-- WHAT THE TASK REQUIRES --
After finding the line with "Κορίνες Ρυθμικής Γυμναστικής Παιδικές 36cm Μαλακές" in the entries below, retype exactly each line from there through the line with "total: 297.60 -> 246.83", including that final line.
**** DATA LISTING
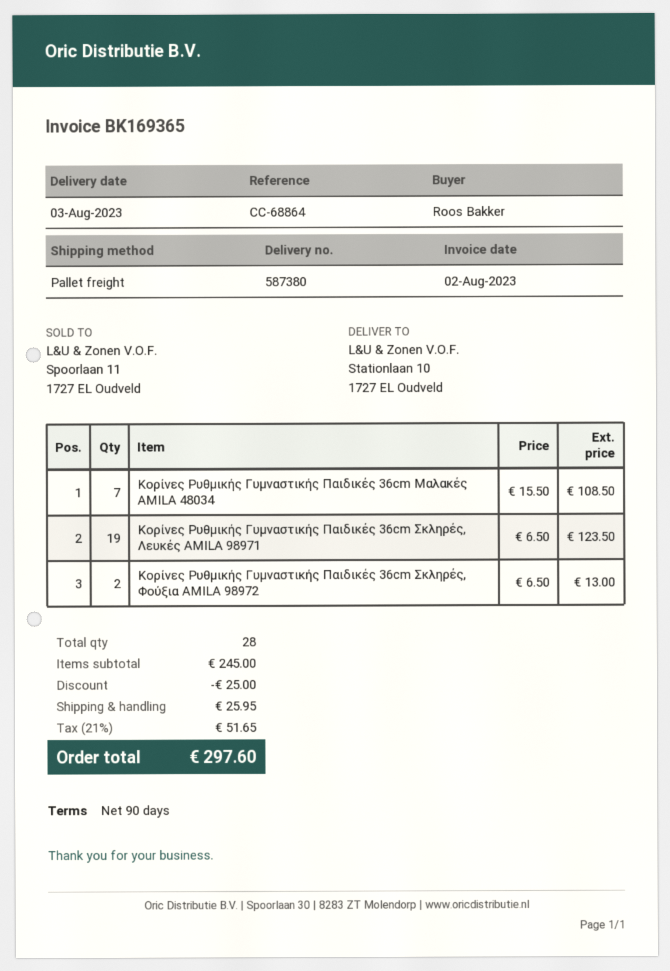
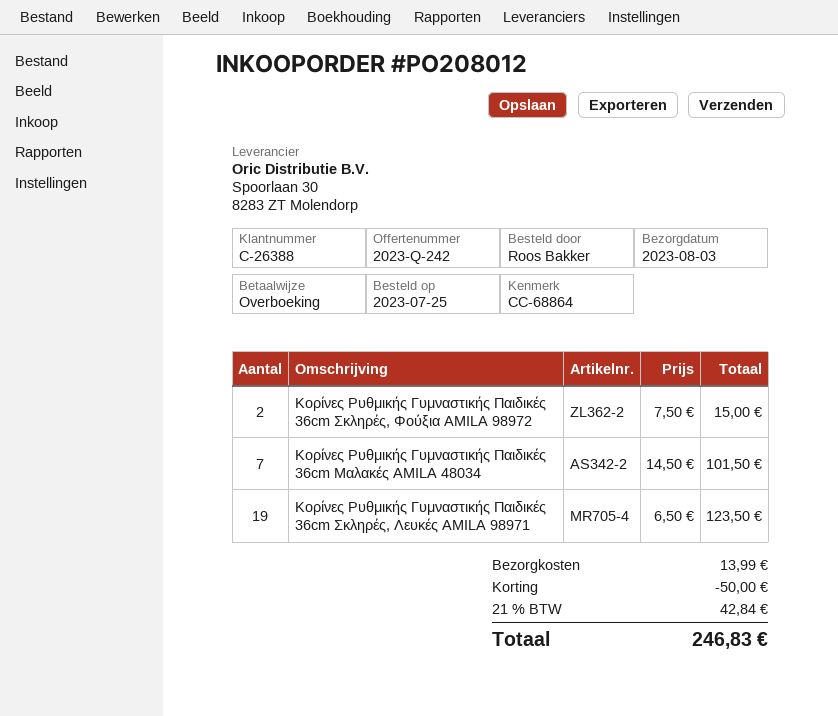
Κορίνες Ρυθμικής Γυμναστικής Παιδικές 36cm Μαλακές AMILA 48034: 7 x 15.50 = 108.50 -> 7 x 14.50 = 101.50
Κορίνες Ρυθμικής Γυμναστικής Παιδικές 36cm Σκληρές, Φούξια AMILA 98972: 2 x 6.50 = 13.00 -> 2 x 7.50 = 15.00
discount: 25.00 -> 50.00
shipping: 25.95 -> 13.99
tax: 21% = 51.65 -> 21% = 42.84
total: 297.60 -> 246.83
********
**** DATA LISTING
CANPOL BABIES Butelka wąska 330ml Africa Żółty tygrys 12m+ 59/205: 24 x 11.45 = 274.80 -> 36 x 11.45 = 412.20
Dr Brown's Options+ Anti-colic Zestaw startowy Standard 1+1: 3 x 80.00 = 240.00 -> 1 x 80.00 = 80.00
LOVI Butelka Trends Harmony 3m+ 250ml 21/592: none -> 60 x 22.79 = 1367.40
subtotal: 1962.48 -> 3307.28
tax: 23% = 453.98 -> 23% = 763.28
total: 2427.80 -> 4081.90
********
-- ANSWER SPACE --
Κορίνες Ρυθμικής Γυμναστικής Παιδικές 36cm Μαλακές AMILA 48034: 7 x 15.50 = 108.50 -> 7 x 14.50 = 101.50
Κορίνες Ρυθμικής Γυμναστικής Παιδικές 36cm Σκληρές, Φούξια AMILA 98972: 2 x 6.50 = 13.00 -> 2 x 7.50 = 15.00
discount: 25.00 -> 50.00
shipping: 25.95 -> 13.99
tax: 21% = 51.65 -> 21% = 42.84
total: 297.60 -> 246.83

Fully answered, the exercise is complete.